- Born: 1912 Zsolna, Kingdom of Hungary (now Žilina, Slovakia)
- Died: December 7, 1991 (aged 78–79)
- Education: University of Debrecen University of Budapest (M.D.)
- Occupation: Psychiatrist
- Organizations: American Psychiatric Association, American Academy of Child and Adolescent Psychiatry, University of California, Los Angeles
- Known for: Child psychiatry, intellectual disability research, President of the American Psychiatric Association
- Spouse: Helen Blome (m. 1941)
- Children: Robert Tarjan; James Tarjan

= George Tarjan =

Hungarian-American psychiatrist (1912–1991)

George Tarjan (1912 – December 7, 1991) was a Hungarian-born American psychiatrist who specialized in child psychiatry and intellectual disability. He served as the 112th president of the American Psychiatric Association (APA) from 1983 to 1984 and directed the Division of Mental Retardation and Child Psychiatry at the UCLA Neuropsychiatric Institute. He was the first international medical graduate to serve as president of the APA.

== Early life and education ==

Tarjan was born into a Jewish family in 1912 in Zsolna, Hungary (now Žilina, Slovakia). His father taught German and Hungarian literature, and his mother came from Vienna. His family moved to Miskolc after World War I.

Tarjan entered medical school at the University of Debrecen, but his education was interrupted by required military service. He later transferred to the University of Budapest, where he received his M.D. in 1935. He completed an internship at the Jewish Hospital in Budapest, where he decided to specialize in psychiatry.

Tarjan left Hungary in 1939. He escaped Europe before the outbreak of the Second World War and immigrated to the United States. His parents and younger brother later died during the Holocaust.

== Career ==

Tarjan passed the New York medical licensing examination and completed an internship at Menorah Hospital in Kansas City, Missouri. He then completed a residency at Mercy Hospital in Janesville, Wisconsin, followed by a psychiatric residency at Provo State Hospital in Utah.

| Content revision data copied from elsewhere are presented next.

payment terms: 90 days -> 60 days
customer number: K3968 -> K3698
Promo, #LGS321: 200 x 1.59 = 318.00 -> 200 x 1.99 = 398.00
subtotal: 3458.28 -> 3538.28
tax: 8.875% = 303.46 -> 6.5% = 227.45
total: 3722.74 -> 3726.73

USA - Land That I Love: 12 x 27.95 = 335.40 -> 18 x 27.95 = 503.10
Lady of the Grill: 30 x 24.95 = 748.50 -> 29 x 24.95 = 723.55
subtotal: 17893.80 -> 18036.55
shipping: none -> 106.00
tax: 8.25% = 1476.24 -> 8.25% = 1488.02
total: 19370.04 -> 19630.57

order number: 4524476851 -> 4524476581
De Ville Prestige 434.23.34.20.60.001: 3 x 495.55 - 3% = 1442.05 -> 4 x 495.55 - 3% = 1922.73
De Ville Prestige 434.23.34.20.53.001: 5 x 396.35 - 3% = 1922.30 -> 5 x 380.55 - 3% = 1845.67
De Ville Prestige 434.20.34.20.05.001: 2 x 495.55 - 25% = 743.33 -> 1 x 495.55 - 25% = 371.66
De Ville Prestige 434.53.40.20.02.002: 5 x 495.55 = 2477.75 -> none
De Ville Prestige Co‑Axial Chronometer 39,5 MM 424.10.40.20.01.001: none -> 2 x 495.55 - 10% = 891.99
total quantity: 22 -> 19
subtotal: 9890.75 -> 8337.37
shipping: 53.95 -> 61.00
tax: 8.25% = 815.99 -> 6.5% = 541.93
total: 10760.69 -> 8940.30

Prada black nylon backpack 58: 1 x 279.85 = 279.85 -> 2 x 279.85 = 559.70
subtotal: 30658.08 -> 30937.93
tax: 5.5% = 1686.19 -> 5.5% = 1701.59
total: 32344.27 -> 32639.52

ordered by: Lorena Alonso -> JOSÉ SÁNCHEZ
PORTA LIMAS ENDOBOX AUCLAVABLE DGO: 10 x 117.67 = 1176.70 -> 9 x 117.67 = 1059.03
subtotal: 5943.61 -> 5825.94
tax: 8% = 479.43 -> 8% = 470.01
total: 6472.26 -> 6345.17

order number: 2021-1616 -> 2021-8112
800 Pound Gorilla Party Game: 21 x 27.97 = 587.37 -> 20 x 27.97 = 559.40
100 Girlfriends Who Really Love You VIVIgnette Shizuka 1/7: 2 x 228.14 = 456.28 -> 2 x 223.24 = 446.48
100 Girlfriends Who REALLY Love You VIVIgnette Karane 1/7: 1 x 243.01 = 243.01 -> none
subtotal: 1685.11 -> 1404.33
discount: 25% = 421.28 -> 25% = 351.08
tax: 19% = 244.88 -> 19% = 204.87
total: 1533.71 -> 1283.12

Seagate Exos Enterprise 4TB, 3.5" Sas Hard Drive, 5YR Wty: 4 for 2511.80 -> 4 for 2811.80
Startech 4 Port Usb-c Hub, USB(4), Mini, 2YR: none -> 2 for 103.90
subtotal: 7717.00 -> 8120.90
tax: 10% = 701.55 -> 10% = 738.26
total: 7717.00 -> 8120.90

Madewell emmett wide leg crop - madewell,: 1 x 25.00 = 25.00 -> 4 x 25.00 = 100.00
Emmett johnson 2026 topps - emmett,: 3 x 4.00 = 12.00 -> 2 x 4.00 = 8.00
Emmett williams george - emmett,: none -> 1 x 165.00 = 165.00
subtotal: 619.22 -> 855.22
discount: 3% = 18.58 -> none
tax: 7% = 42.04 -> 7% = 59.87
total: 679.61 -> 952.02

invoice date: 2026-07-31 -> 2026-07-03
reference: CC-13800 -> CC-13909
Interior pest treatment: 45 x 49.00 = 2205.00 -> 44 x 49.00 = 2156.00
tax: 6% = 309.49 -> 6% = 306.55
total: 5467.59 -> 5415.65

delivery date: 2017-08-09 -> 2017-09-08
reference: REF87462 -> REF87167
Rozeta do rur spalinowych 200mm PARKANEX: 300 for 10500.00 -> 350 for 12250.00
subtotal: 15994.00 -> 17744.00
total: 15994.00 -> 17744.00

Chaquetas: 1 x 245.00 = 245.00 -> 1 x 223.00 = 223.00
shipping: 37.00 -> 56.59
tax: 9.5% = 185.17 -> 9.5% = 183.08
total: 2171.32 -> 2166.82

He became a United States citizen in 1943 and served in the United States Army during World War II. He later retired from the United States Army Reserve with the rank of colonel.

Following military service, Tarjan became Director of Clinical Services at Peoria State Hospital. In 1947 he joined Pacific State Hospital in Pomona, California, becoming medical director in 1949. During his sixteen-year tenure he expanded research and clinical services for people with intellectual disabilities.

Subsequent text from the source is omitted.